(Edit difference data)
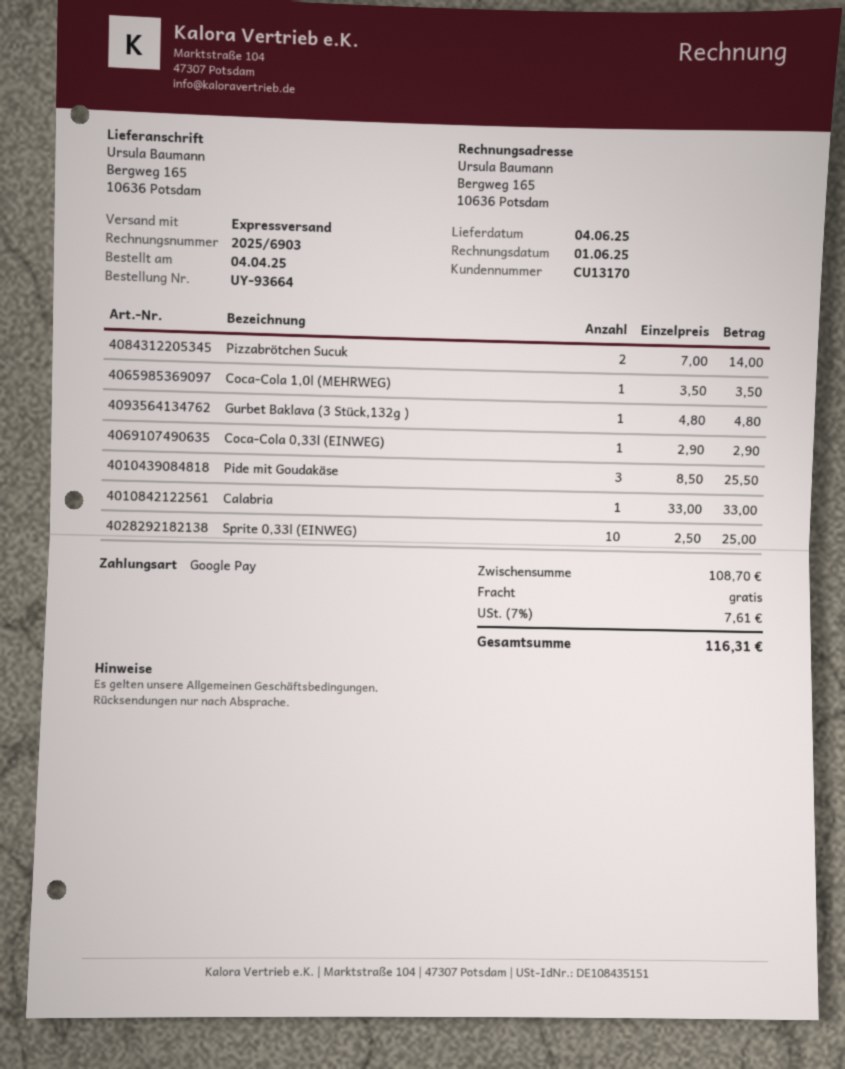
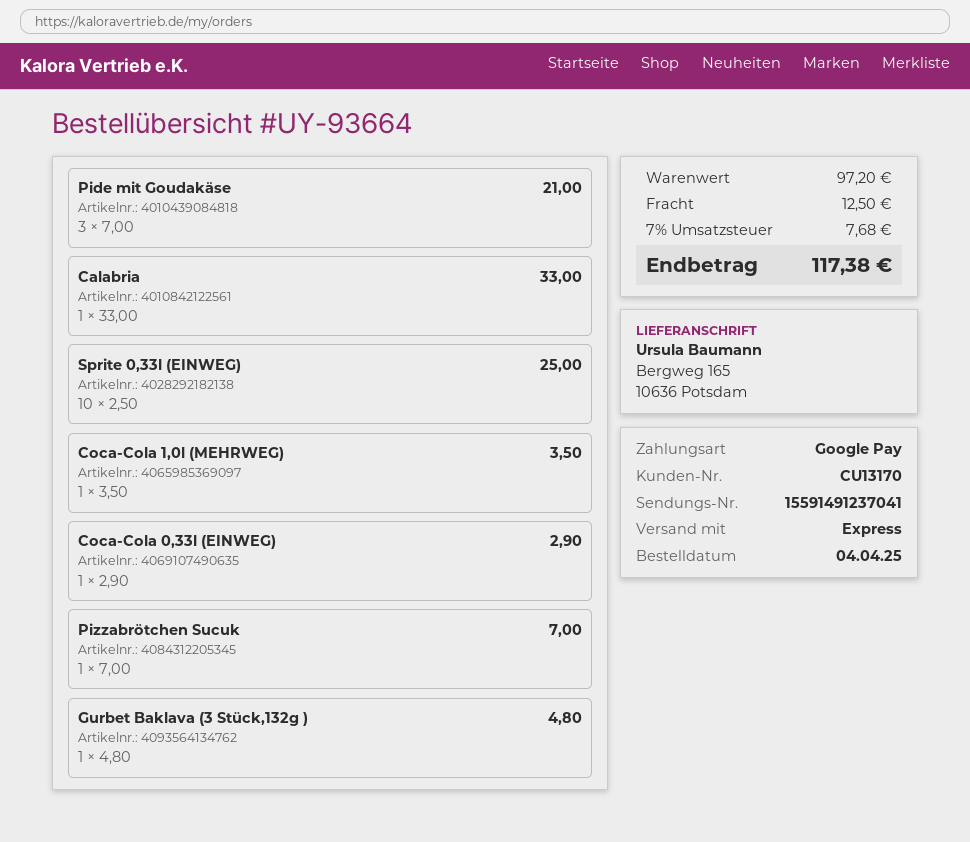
Pizzabrötchen Sucuk: 2 x 7.00 = 14.00 -> 1 x 7.00 = 7.00
Pide mit Goudakäse: 3 x 8.50 = 25.50 -> 3 x 7.00 = 21.00
subtotal: 108.70 -> 97.20
shipping: 0.00 -> 12.50
tax: 7% = 7.61 -> 7% = 7.68
total: 116.31 -> 117.38

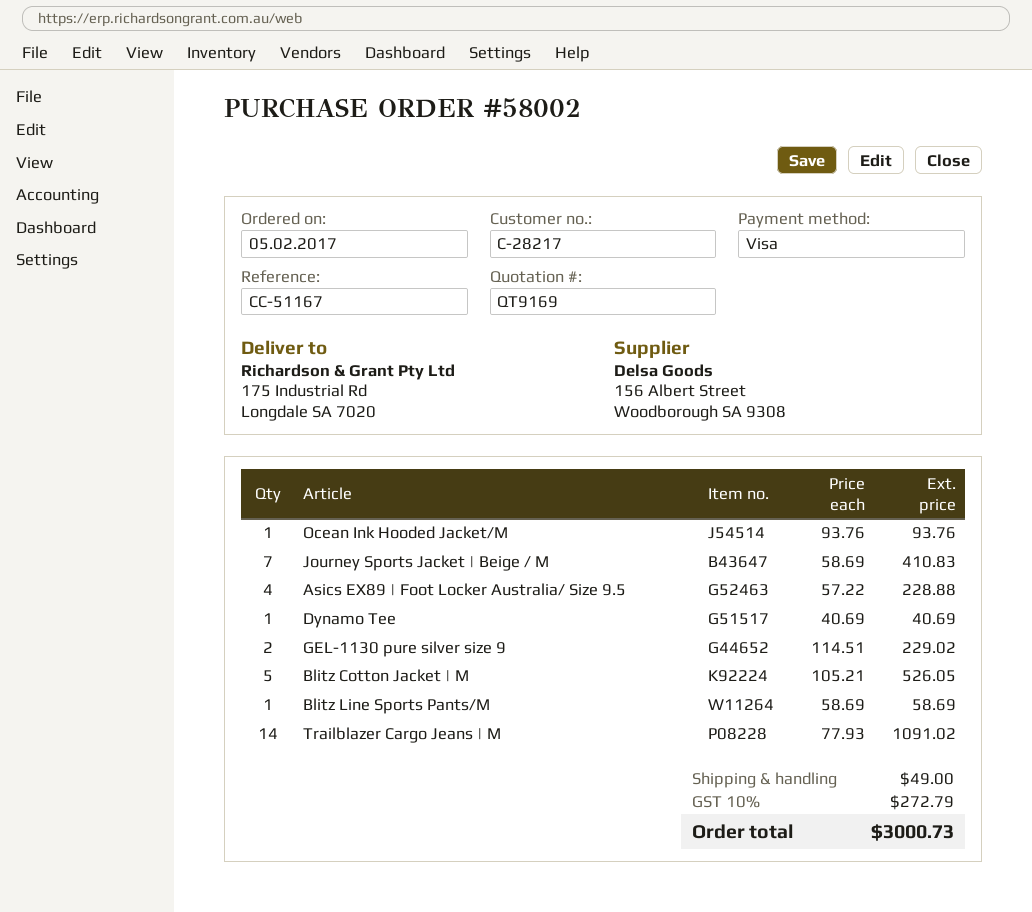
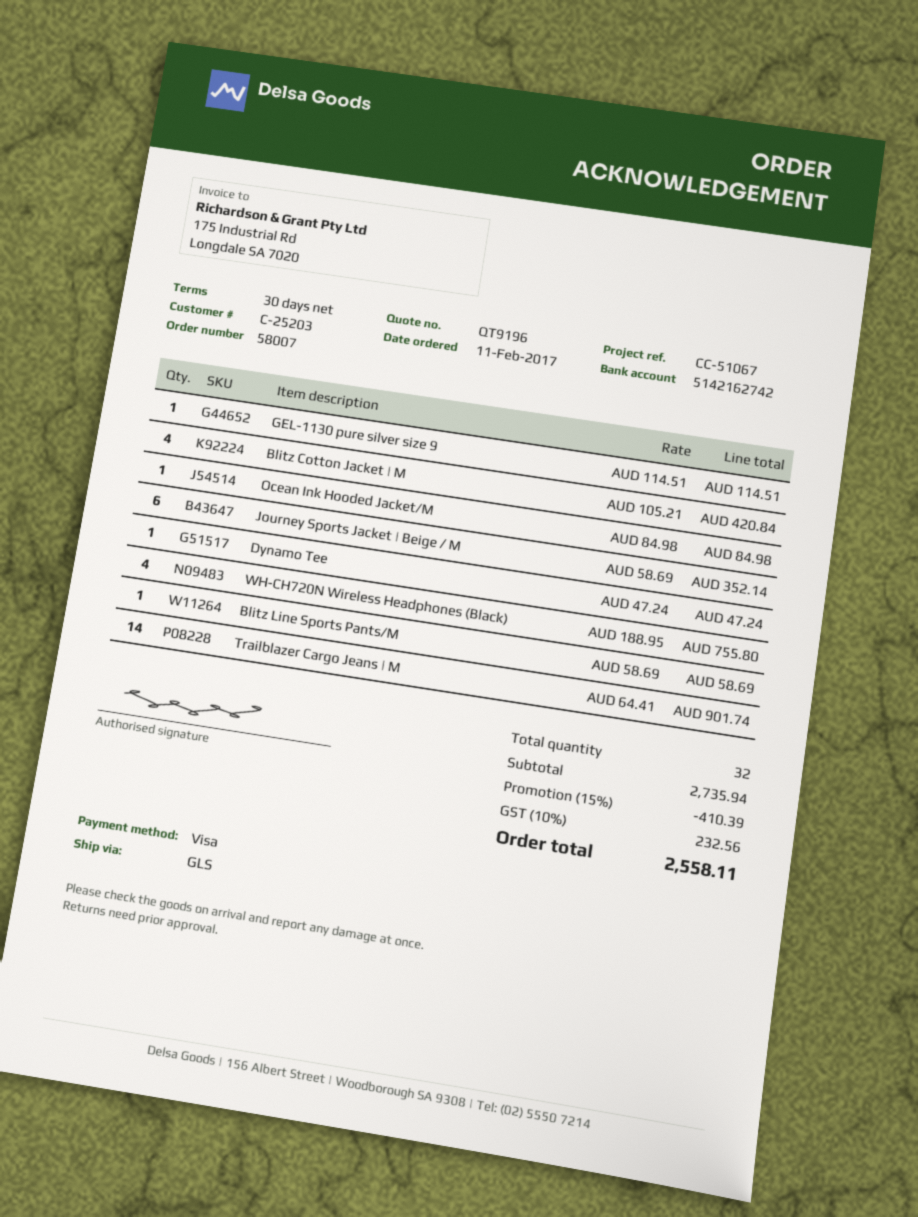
quote number: QT9169 -> QT9196
order number: 58002 -> 58007
order date: 2017-02-05 -> 2017-02-11
customer number: C-28217 -> C-25203
reference: CC-51167 -> CC-51067
Ocean Ink Hooded Jacket/M: 1 x 93.76 = 93.76 -> 1 x 84.98 = 84.98
Journey Sports Jacket | Beige / M: 7 x 58.69 = 410.83 -> 6 x 58.69 = 352.14
Asics EX89 | Foot Locker Australia/ Size 9.5: 4 x 57.22 = 228.88 -> none
Dynamo Tee: 1 x 40.69 = 40.69 -> 1 x 47.24 = 47.24
GEL-1130 pure silver size 9: 2 x 114.51 = 229.02 -> 1 x 114.51 = 114.51
Blitz Cotton Jacket | M: 5 x 105.21 = 526.05 -> 4 x 105.21 = 420.84
Trailblazer Cargo Jeans | M: 14 x 77.93 = 1091.02 -> 14 x 64.41 = 901.74
WH-CH720N Wireless Headphones (Black): none -> 4 x 188.95 = 755.80
discount: none -> 15% = 410.39
shipping: 49.00 -> none
tax: 10% = 272.79 -> 10% = 232.56
total: 3000.73 -> 2558.11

*WHAT IS EXPECTED*
The records are to be duplicated in full and exactly, with images left out.

*ANSWER BELOW*
Pizzabrötchen Sucuk: 2 x 7.00 = 14.00 -> 1 x 7.00 = 7.00
Pide mit Goudakäse: 3 x 8.50 = 25.50 -> 3 x 7.00 = 21.00
subtotal: 108.70 -> 97.20
shipping: 0.00 -> 12.50
tax: 7% = 7.61 -> 7% = 7.68
total: 116.31 -> 117.38

quote number: QT9169 -> QT9196
order number: 58002 -> 58007
order date: 2017-02-05 -> 2017-02-11
customer number: C-28217 -> C-25203
reference: CC-51167 -> CC-51067
Ocean Ink Hooded Jacket/M: 1 x 93.76 = 93.76 -> 1 x 84.98 = 84.98
Journey Sports Jacket | Beige / M: 7 x 58.69 = 410.83 -> 6 x 58.69 = 352.14
Asics EX89 | Foot Locker Australia/ Size 9.5: 4 x 57.22 = 228.88 -> none
Dynamo Tee: 1 x 40.69 = 40.69 -> 1 x 47.24 = 47.24
GEL-1130 pure silver size 9: 2 x 114.51 = 229.02 -> 1 x 114.51 = 114.51
Blitz Cotton Jacket | M: 5 x 105.21 = 526.05 -> 4 x 105.21 = 420.84
Trailblazer Cargo Jeans | M: 14 x 77.93 = 1091.02 -> 14 x 64.41 = 901.74
WH-CH720N Wireless Headphones (Black): none -> 4 x 188.95 = 755.80
discount: none -> 15% = 410.39
shipping: 49.00 -> none
tax: 10% = 272.79 -> 10% = 232.56
total: 3000.73 -> 2558.11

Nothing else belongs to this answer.